[What the exercise asks] Among the entries below, one stretch runs from the line that contains "and DELETE requests." through the line that contains "on the fly.". Repeat that stretch exactly, ends included, and only that.

┌─ Data shown

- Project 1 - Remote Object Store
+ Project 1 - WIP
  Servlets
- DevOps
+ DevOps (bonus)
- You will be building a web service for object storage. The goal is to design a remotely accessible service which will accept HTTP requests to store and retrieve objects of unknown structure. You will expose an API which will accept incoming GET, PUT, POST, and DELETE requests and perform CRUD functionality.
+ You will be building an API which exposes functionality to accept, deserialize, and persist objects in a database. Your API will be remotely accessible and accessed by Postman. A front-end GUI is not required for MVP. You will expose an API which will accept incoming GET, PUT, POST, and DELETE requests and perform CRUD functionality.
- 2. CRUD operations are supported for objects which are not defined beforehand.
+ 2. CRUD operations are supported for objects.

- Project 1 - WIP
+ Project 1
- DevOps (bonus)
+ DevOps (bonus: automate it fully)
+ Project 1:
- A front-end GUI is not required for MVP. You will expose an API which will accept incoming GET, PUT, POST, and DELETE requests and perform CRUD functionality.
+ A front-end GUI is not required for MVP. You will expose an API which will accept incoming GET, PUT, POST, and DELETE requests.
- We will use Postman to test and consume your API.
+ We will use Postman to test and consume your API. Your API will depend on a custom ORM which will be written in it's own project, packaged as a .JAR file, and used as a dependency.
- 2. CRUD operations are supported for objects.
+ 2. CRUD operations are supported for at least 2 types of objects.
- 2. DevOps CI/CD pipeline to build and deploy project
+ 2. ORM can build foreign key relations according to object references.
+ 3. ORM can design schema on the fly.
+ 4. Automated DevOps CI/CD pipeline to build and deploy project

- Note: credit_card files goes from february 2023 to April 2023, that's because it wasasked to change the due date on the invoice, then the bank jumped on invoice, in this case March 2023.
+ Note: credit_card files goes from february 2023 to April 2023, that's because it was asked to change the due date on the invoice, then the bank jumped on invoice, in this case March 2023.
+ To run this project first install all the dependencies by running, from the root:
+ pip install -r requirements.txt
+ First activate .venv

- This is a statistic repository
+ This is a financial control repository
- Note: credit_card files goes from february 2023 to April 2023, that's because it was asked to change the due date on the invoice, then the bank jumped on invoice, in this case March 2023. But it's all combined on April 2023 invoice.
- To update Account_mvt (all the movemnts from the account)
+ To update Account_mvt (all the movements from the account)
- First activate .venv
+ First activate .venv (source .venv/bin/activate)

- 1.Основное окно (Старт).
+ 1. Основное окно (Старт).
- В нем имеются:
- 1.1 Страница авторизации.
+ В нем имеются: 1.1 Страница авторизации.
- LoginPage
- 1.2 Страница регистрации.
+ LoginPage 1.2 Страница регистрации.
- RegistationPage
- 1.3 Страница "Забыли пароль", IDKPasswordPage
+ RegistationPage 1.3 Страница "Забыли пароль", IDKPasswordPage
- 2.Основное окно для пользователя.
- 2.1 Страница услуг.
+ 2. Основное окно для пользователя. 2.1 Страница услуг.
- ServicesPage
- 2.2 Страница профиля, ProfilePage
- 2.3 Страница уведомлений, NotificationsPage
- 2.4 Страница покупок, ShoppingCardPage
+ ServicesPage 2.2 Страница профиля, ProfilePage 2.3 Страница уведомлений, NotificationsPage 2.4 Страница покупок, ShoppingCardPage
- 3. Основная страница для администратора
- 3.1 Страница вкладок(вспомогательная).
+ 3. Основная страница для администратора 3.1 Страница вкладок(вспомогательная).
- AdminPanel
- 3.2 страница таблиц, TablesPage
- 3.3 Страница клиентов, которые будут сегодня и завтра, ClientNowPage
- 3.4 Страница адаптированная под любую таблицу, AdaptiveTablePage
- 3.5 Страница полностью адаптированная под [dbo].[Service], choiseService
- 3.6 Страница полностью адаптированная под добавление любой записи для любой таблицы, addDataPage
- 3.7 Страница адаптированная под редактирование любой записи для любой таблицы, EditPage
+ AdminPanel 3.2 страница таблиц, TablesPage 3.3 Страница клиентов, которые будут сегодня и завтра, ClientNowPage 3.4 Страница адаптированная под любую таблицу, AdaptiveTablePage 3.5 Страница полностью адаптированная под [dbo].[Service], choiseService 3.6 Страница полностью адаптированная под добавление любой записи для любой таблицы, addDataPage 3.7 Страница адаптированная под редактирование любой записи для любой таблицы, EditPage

└─

[Solution to this task]
+ A front-end GUI is not required for MVP. You will expose an API which will accept incoming GET, PUT, POST, and DELETE requests.
- We will use Postman to test and consume your API.
+ We will use Postman to test and consume your API. Your API will depend on a custom ORM which will be written in it's own project, packaged as a .JAR file, and used as a dependency.
- 2. CRUD operations are supported for objects.
+ 2. CRUD operations are supported for at least 2 types of objects.
- 2. DevOps CI/CD pipeline to build and deploy project
+ 2. ORM can build foreign key relations according to object references.
+ 3. ORM can design schema on the fly.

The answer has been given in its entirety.